Title: Secondhand World
Author: Katherine Min
Date Completed: 12-16
Pages: 274
I came by this book through a circuitous route; a route that had nothing to do with the book’s author or its contents.
Because of Danny Felsenfeld (more on Mr. Felsenfeld in a future post), I stumbled onto this novel replete with both great pain and wisdom. Secondhand World is the story of Isadora Myung Hee Sohn, the American-born daughter of a Korean couple. The novel begins and ends when Isa is 18, and is largely focused on her final years of high school.
Secondhand World is about alienation and acceptance; not only the alienation we experience at the hands of the larger world – especially if we are a Korean child who does not resemble anyone else around – but the alienation that can take place within the confines of our own family.
Isa feels isolated from her parents. As a toddler, her younger brother, was killed in a senseless household accident and, through the years, her parents continue to be haunted by their loss. Isa feels that she is a poor substitute for her dead brother. A feeling eloquently expressed at the novel’s close:
“It’s a secondhand world we’re born into. What is novel to us is only so because we’re newborn, and what we cannot see, that has come before – what our parents have seen and been and done – are the hand-me-downs we begin to wear as swaddling clothes, even as we ourselves are naked.

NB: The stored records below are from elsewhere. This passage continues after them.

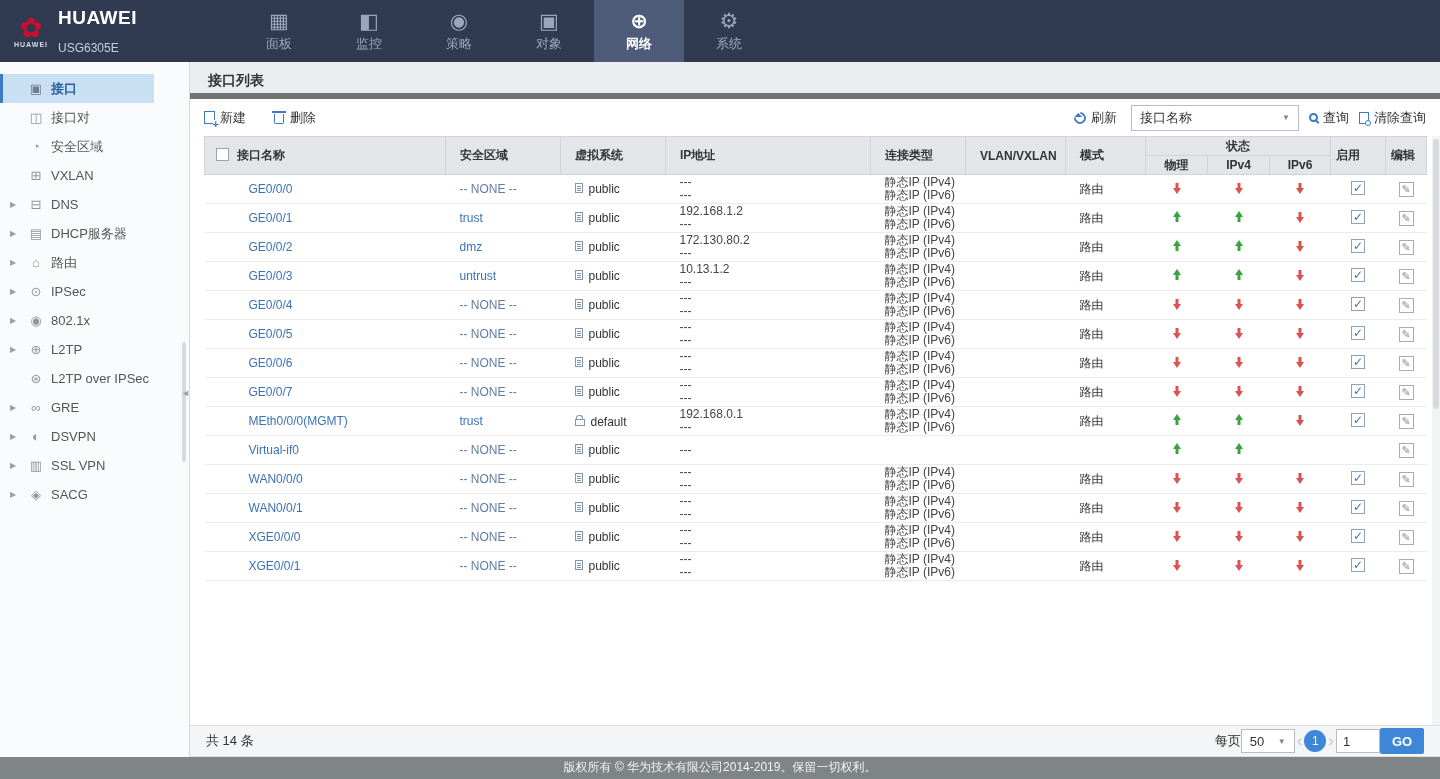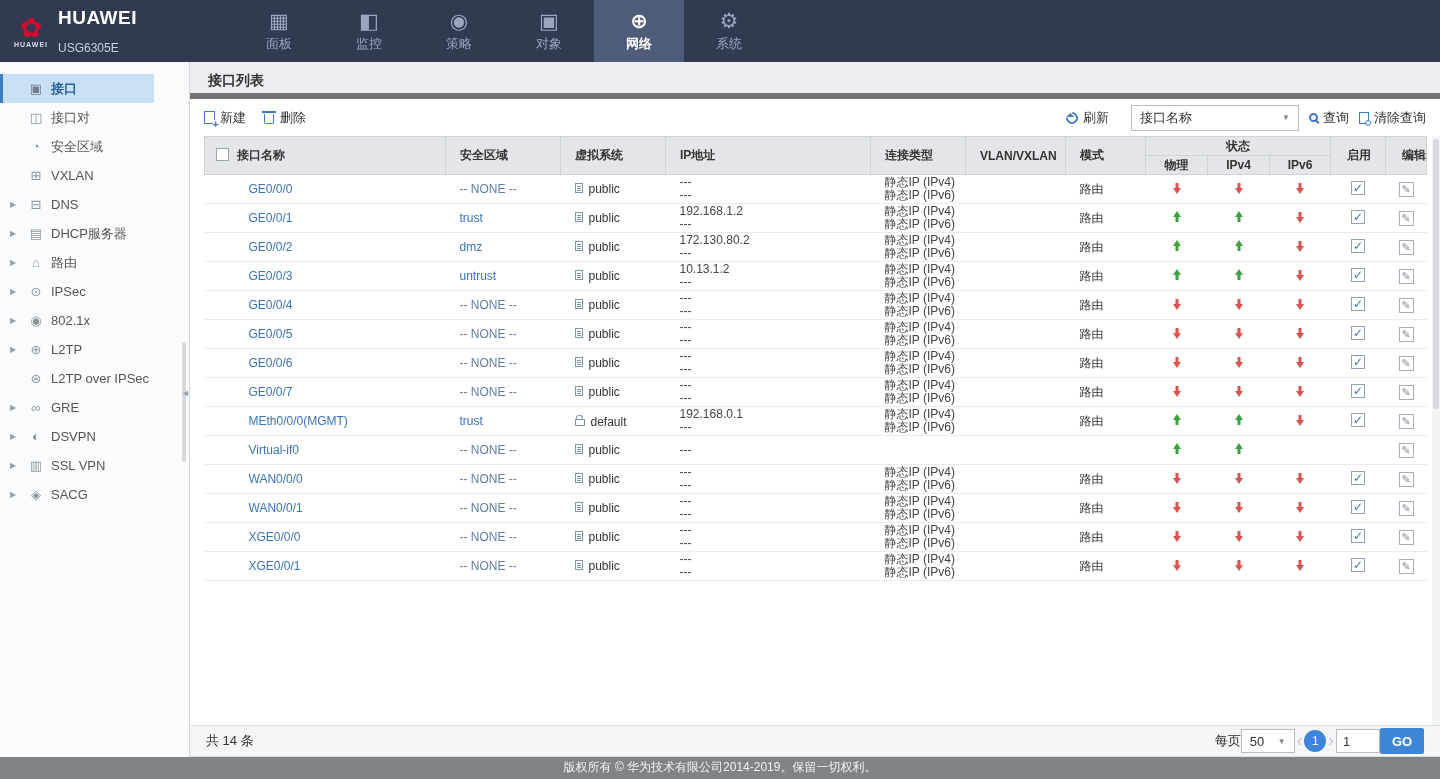--- a/index.html
+++ b/index.html
@@ -35,21 +35,21 @@
   .side-item .sic { width:20px; text-align:center; font-size:13px; color:#8f959d; margin-right:5px; }
   .side-item.selected { background:#c9e0f4; border-left:3px solid #3e7cc0; color:#28619f; font-weight:bold; }
   .side-item.selected .tri { width:23px; }
   .side-item.selected .sic { color:#6f7d8d; }
   .side-scroll-thumb { position:absolute; right:3px; top:280px; width:4px; height:120px; background:#d7d9db; border-radius:2px; }
   .collapse-handle { position:absolute; right:-1px; top:326px; font-size:9px; color:#97a0ac; cursor:pointer; }
 
   .main { flex:1; display:flex; flex-direction:column; background:#fff; min-width:0; }
   .main-title { height:37px; background:#ebedf0; border-bottom:6px solid #737373; line-height:36px;
                 padding-left:18px; font-size:14px; font-weight:bold; color:#333; }
-  .toolbar { height:37px; display:flex; align-items:center; padding:0 14px; background:#fff; font-size:13px; color:#333; }
+  .toolbar { height:37px; display:flex; align-items:center; padding:0 14px; background:#fff; font-size:13px; color:#333;gap:10px; }
   .tool-btn { display:flex; align-items:center; margin-right:18px; cursor:pointer; }
   .toolbar-right { margin-left:auto; display:flex; align-items:center; gap:10px; }
   .selectbox { height:26px; border:1px solid #b9bdc3; background:#fff; display:flex; align-items:center;
                padding:0 8px; font-size:13px; color:#333; cursor:pointer; }
   .selectbox .caret { margin-left:auto; font-size:8px; color:#7d838c; }
   .filter-select { width:168px; }
   .search-input { width:184px; height:26px; border:1px solid #b9bdc3; padding:0 8px; font-size:13px;
                   color:#333; font-family:inherit; }
   .search-input::placeholder { color:#a9adb3; }
 
@@ -78,21 +78,21 @@
              margin:5px 6px 0 0; }
   .ic-lock::before { content:''; position:absolute; top:-5px; left:0; width:5px; height:4px;
              border:1px solid #8095ae; border-bottom:none; border-radius:3px 3px 0 0; }
 
   
   .table-area { flex:1; position:relative; padding:0 14px; overflow:hidden; }
   table { border-collapse:collapse; table-layout:fixed; width:1222px; font-size:12px; }
   th { background:#e3e5e8; border:1px solid #d0d3d7; color:#333; font-size:12px; font-weight:bold;
        height:19px; text-align:left; padding:0 0 0 14px; white-space:nowrap; }
   th.grp, th.sub { text-align:center; padding:0; }
-  th.c-en, th.c-ed { text-align:left; padding-left:16px; }
+  th.c-en, th.c-ed { text-align:left; padding-left:5px; }
   .hdr-cb { display:inline-block; width:13px; height:13px; border:1px solid #9aa2ad; background:#fff;
             vertical-align:-2px; margin-right:8px; cursor:pointer; }
   td { border-bottom:1px solid #ebebeb; height:29px; padding:1px 0 1px 14px; color:#333;
        vertical-align:middle; white-space:nowrap; overflow:hidden; }
   td.c-name { padding-left:44px; }
   td.c-name a, td a.zone-link { color:#3a72b8; text-decoration:none; cursor:pointer; }
   .zone-none { color:#5f7ca6; }
   td.c-vsys span.vtxt { color:#333; }
   td.c-ip div, td.c-conn div { line-height:13px; color:#444; }
   td.c-st, td.c-en, td.c-ed { text-align:center; padding-left:0; }
@@ -263,21 +263,21 @@
     <div class="toolbar">
       <span class="tool-btn">
         <span class="ic-new"></span>
         <span>新建</span>
       </span>
       <span class="tool-btn">
         <span class="ic-trash"></span>
         <span>删除</span>
       </span>
       <div class="toolbar-right">
-        <span class="tool-btn" style="margin-right:12px">
+        <span class="tool-btn" style="margin-right:4px">
           <span class="ic-refresh"></span>
           <span>刷新</span>
         </span>
         <div class="selectbox filter-select">
           <span>接口名称</span>
           <span class="caret">▼</span>
         </div>
         <span class="tool-btn" style="margin-right:0">
           <span class="ic-search"></span>
           <span>查询</span>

The flaw runs through us, implicating us in its imperfection even as it separates us, delivers us onto opposite sides of a chasm. It is both terribly beautiful and terribly sad, but it is, finally, the fault in the universe that gives birth to us all.”
The pain Isa experiences both inside her family and out, even the loss of her brother, are only echos of other tragedies – in her father’s past and in her present (when we first meet Isa she is a patient on a pediatric burn unit). As Isa finds life so I found Secondhand World – terribly beautiful and terribly sad.